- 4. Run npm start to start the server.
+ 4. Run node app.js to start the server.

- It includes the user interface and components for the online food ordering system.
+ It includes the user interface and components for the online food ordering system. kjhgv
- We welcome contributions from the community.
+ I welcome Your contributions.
---
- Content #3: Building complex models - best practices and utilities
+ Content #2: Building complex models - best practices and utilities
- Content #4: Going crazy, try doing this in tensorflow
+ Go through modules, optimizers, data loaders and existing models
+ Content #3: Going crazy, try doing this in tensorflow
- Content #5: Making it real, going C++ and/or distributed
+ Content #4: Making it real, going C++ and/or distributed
---
▶ HOW TO COMPLETE THIS TASK
Above are the entries. Output exactly the lines beginning with the line that has "app.js to start the server." and ending with the line that has "welcome Your contributions.".

▶ REPLY TO THE TASK
+ 4. Run node app.js to start the server.

- It includes the user interface and components for the online food ordering system.
+ It includes the user interface and components for the online food ordering system. kjhgv
- We welcome contributions from the community.
+ I welcome Your contributions.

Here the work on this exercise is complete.